#### PROVIDED INFORMATION

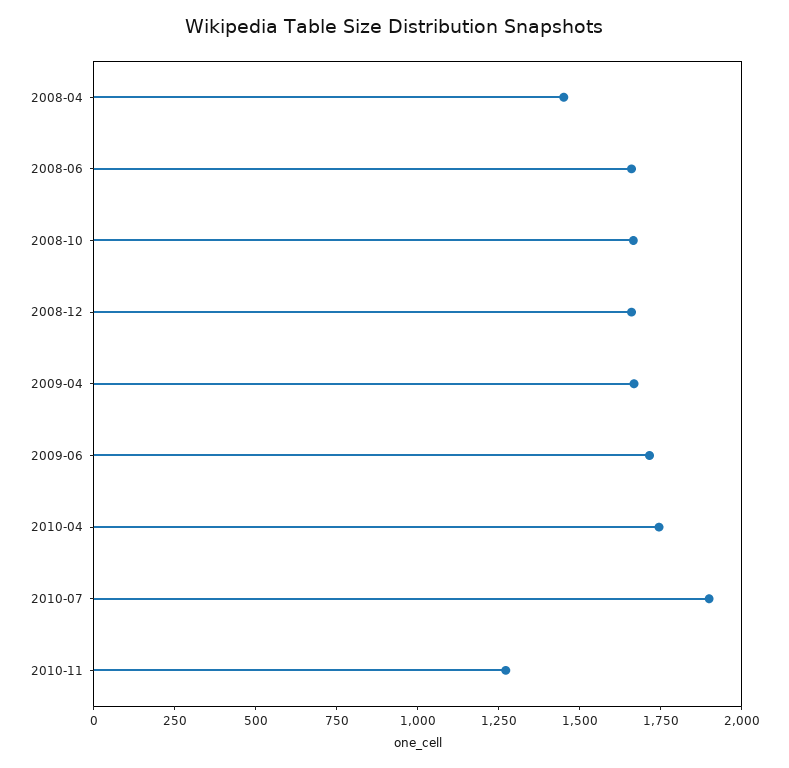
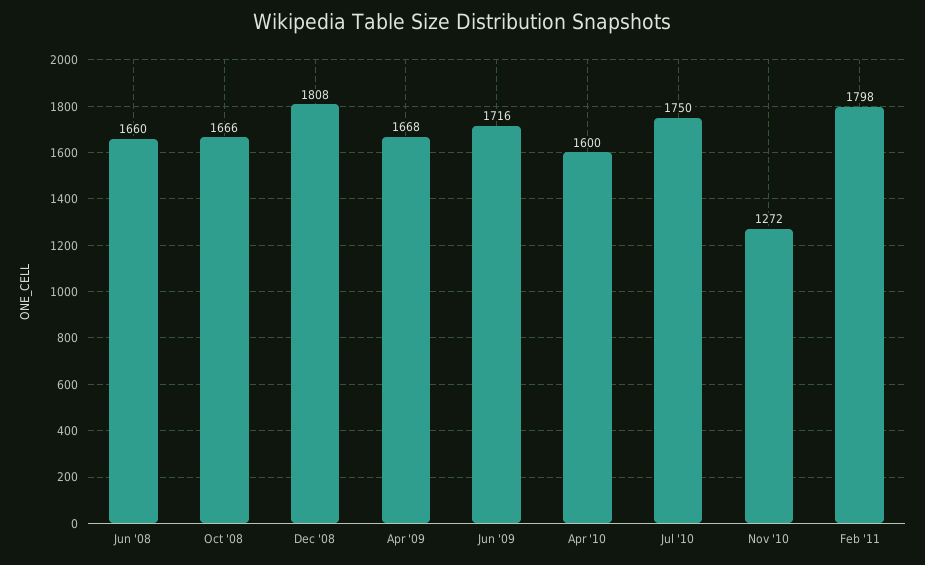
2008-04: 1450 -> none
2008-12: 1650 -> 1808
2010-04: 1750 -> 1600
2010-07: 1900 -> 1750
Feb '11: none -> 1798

---

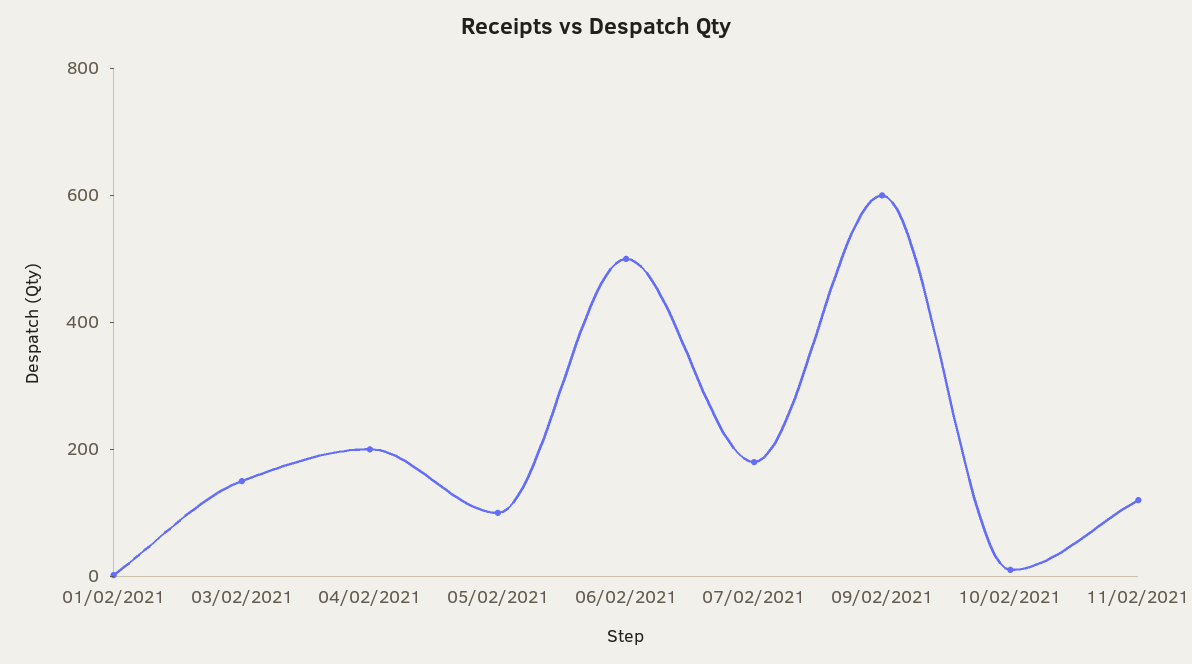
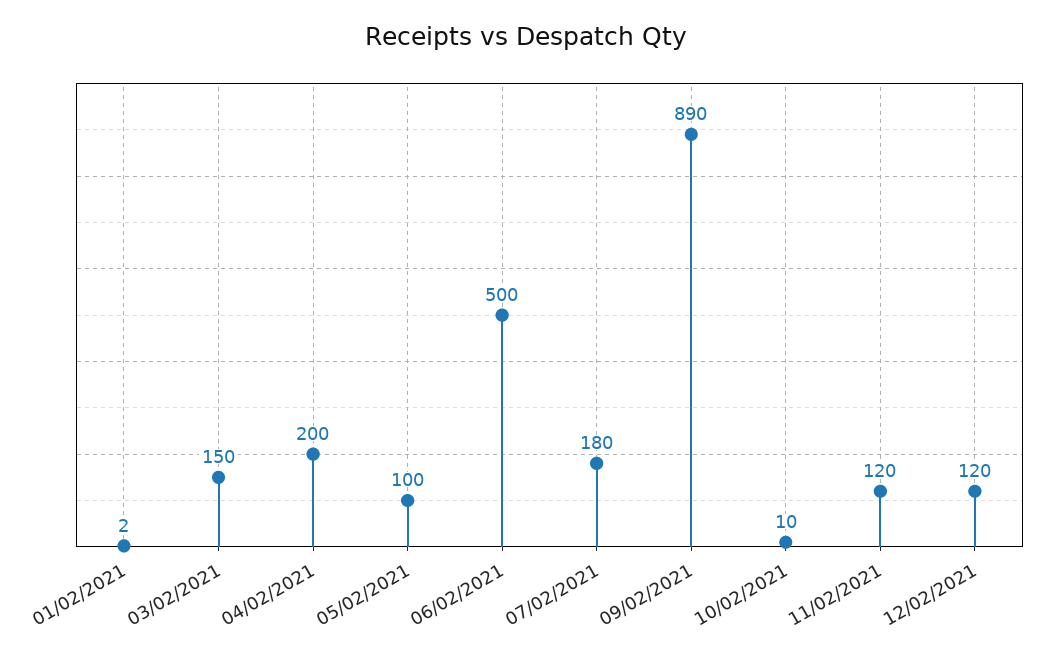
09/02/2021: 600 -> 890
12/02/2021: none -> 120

#### EXERCISE REQUIREMENTS
Please work out how many lines in the data include "none"; write that number only.

#### WRITTEN RESPONSE
3